Quelque 8000 jeunes de la province pourront s'initier à la programmation dans les prochaines années. L'organisme à but non lucratif Réseau Technoscience s'est attiré la faveur d'Ubisoft, qui lui verse 100 000 $ pour donner des formations dans les écoles, bibliothèques et maisons de jeunes.

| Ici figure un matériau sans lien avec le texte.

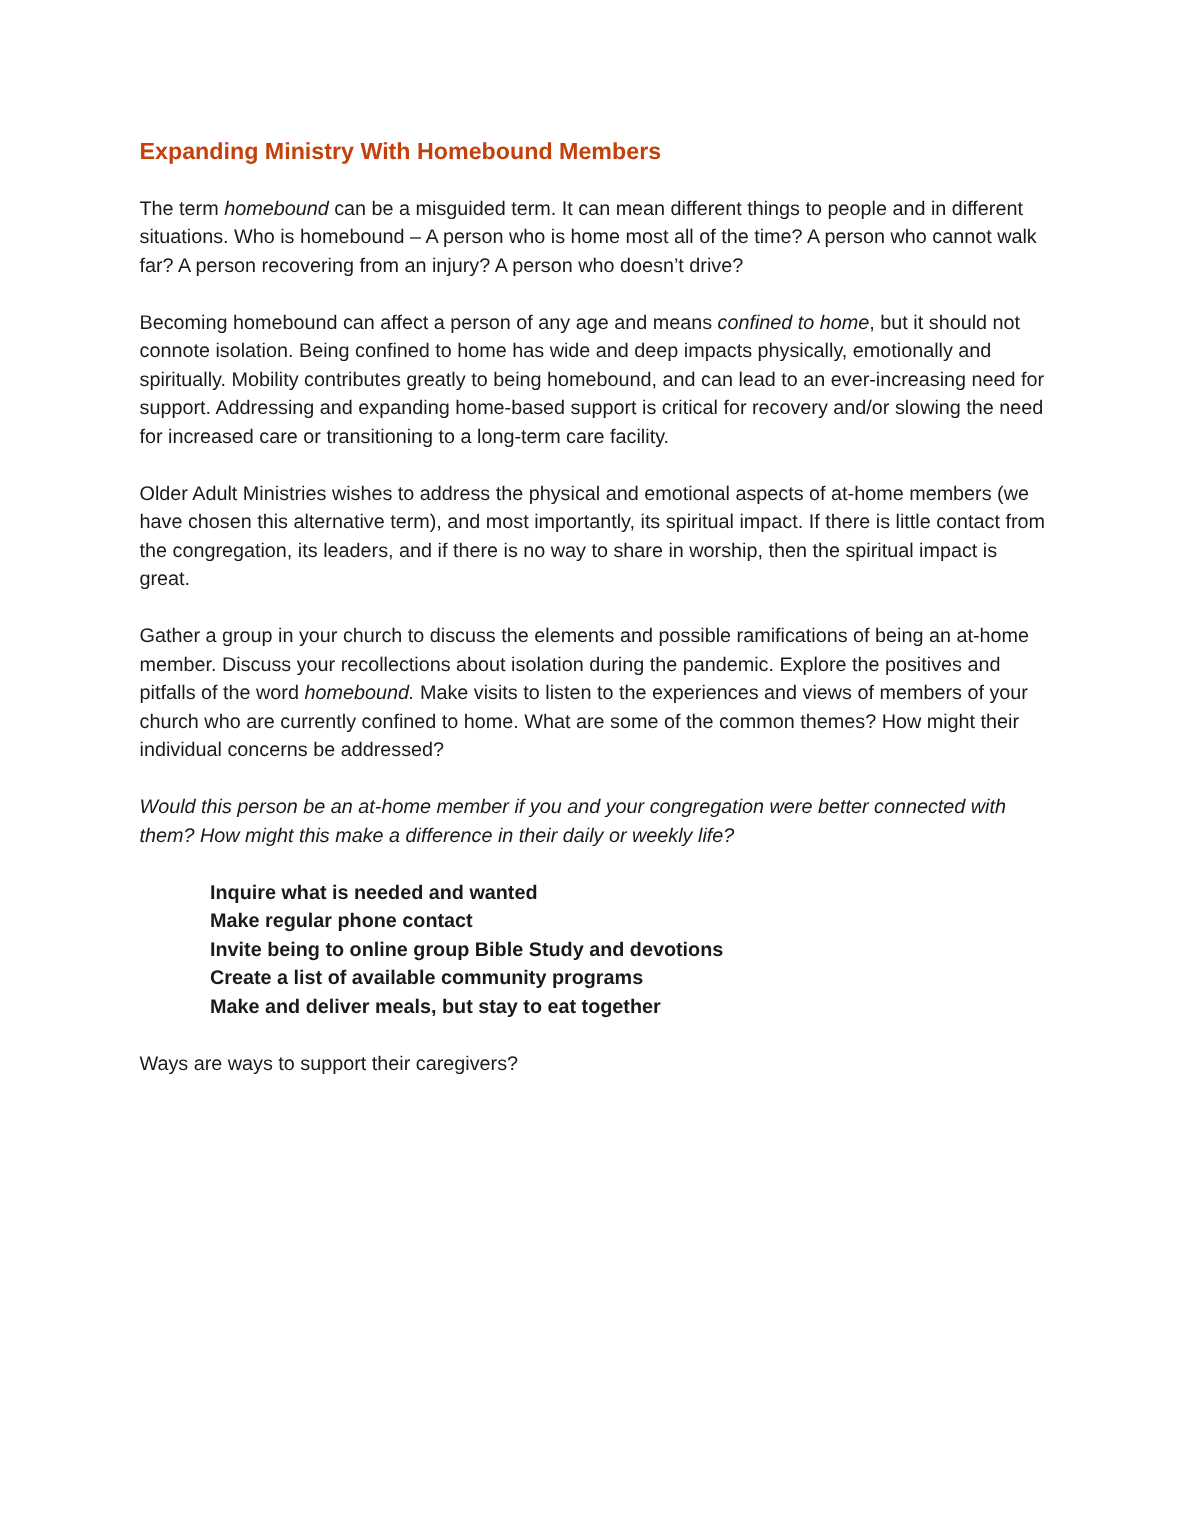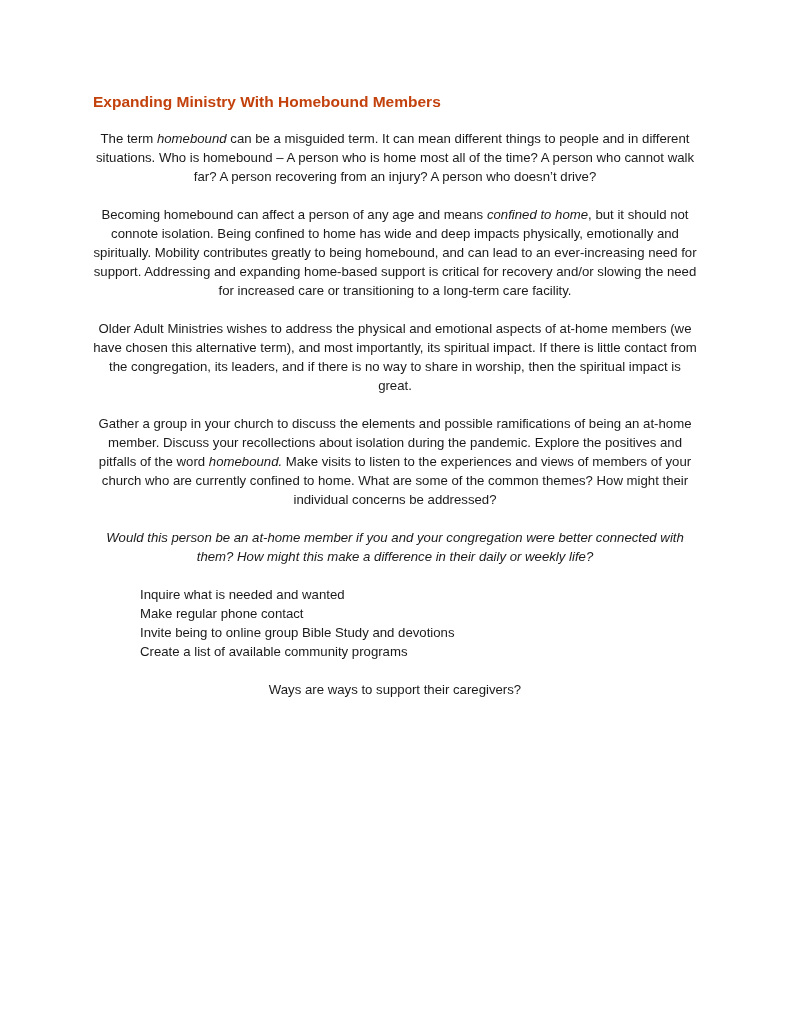--- a/index.html
+++ b/index.html
@@ -15,7 +15,7 @@
     font-weight: bold; font-size: 15.5px; line-height: 20px;
     margin: 0 0 17px 0; color: #c2410c;
   }
-  p { margin: 0 16px 19px 0; text-align: center; }
+  p { margin: 0 16px 19px 0; }
   .em { font-style: italic; }
   ul.actions { list-style: none; margin: 17px 0 19px 0; padding: 0 0 0 47px; }
   ul.actions li { margin: 0; }

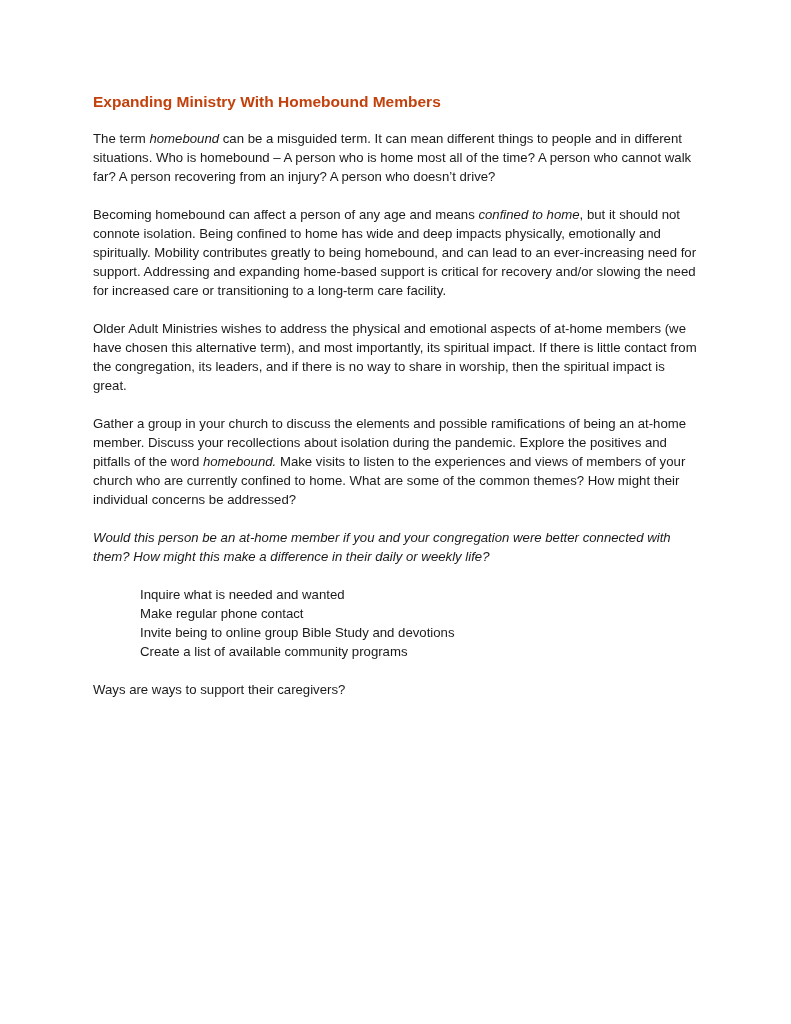--- a/index.html
+++ b/index.html
@@ -17,7 +17,7 @@
   }
   p { margin: 0 16px 19px 0; }
   .em { font-style: italic; }
-  ul.actions { list-style: none; margin: 17px 0 19px 0; padding: 0 0 0 47px; }
+  ul.actions { list-style: none; margin: 17px 0 19px 0; padding: 0 0 0 47px; font-weight: bold; }
   ul.actions li { margin: 0; }
 </style>
 </head>

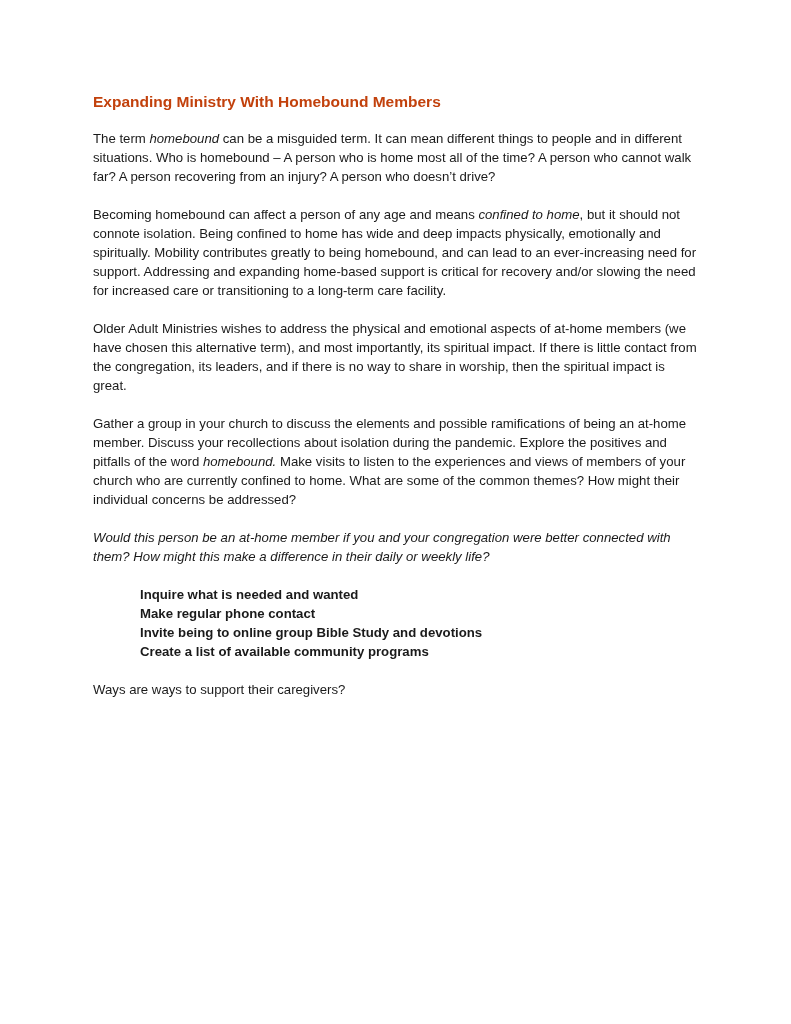--- a/index.html
+++ b/index.html
@@ -41,6 +41,7 @@
     <li>Make regular phone contact</li>
     <li>Invite being to online group Bible Study and devotions</li>
     <li>Create a list of available community programs</li>
+    <li>Make and deliver meals, but stay to eat together</li>
   </ul>
 
   <p>Ways are ways to support their caregivers?</p>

Mis à jour le 11 déc. 2018
MARIE-EVE MORASSE LA PRESSE

Mais qu'est-ce que la programmation ? Dans la classe de cinquième année de monsieur Jean-Michel à Montréal-Nord, un élève avait sa petite idée, hier. « Des fois, il y a des erreurs dans les jeux vidéo, il y a des bogues... »

C'était le bon moment pour rapporter les problèmes puisque le PDG d'Ubisoft au Canada (« une sorte de boss d'une compagnie », a expliqué un autre élève) était dans la pièce pour annoncer que l'entreprise de jeux vidéo allait financer l'organisme à but non lucratif Réseau Technoscience, qui fête cette année ses 50 ans.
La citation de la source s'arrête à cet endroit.